[Version difference data]
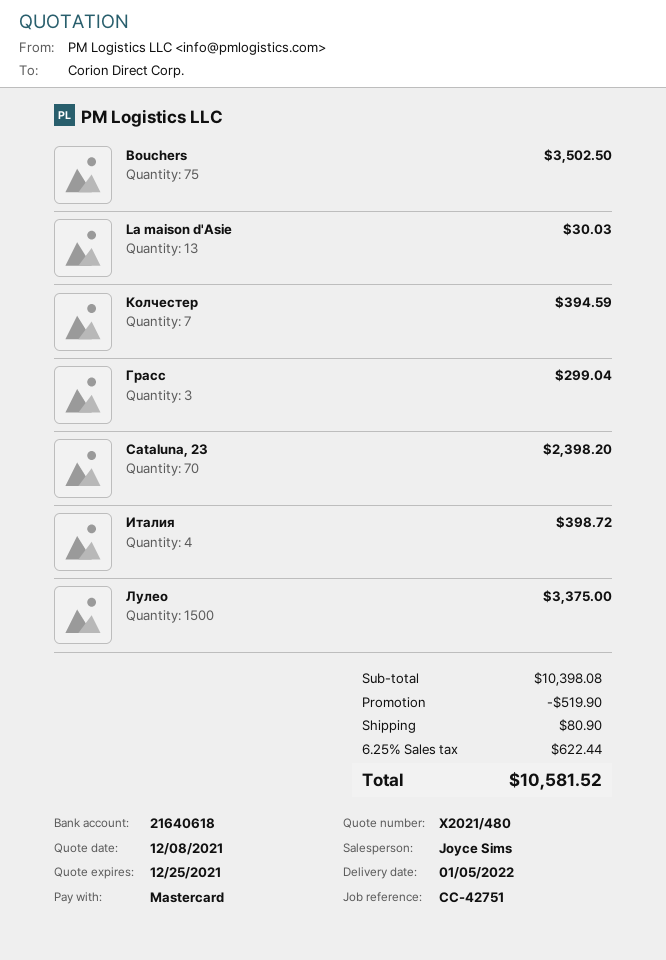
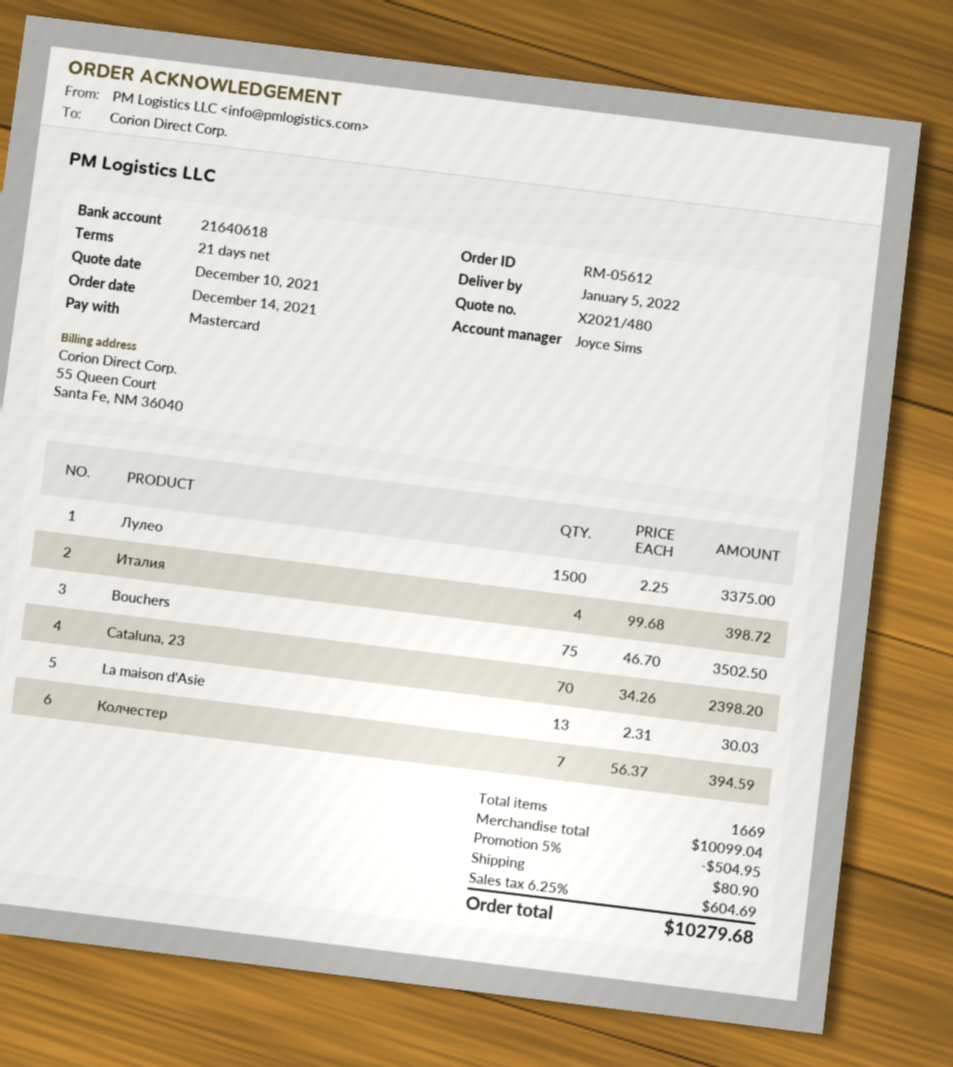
quote date: 2021-12-08 -> 2021-12-10
Грасс: 3 for 299.04 -> none
subtotal: 10398.08 -> 10099.04
discount: 519.90 -> 504.95
tax: 6.25% = 622.44 -> 6.25% = 604.69
total: 10581.52 -> 10279.68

§ **YOUR OBJECTIVE**: Please transcribe each entry exactly and exclude any image it contains.

§ **RESULT FOR THIS TASK**:
quote date: 2021-12-08 -> 2021-12-10
Грасс: 3 for 299.04 -> none
subtotal: 10398.08 -> 10099.04
discount: 519.90 -> 504.95
tax: 6.25% = 622.44 -> 6.25% = 604.69
total: 10581.52 -> 10279.68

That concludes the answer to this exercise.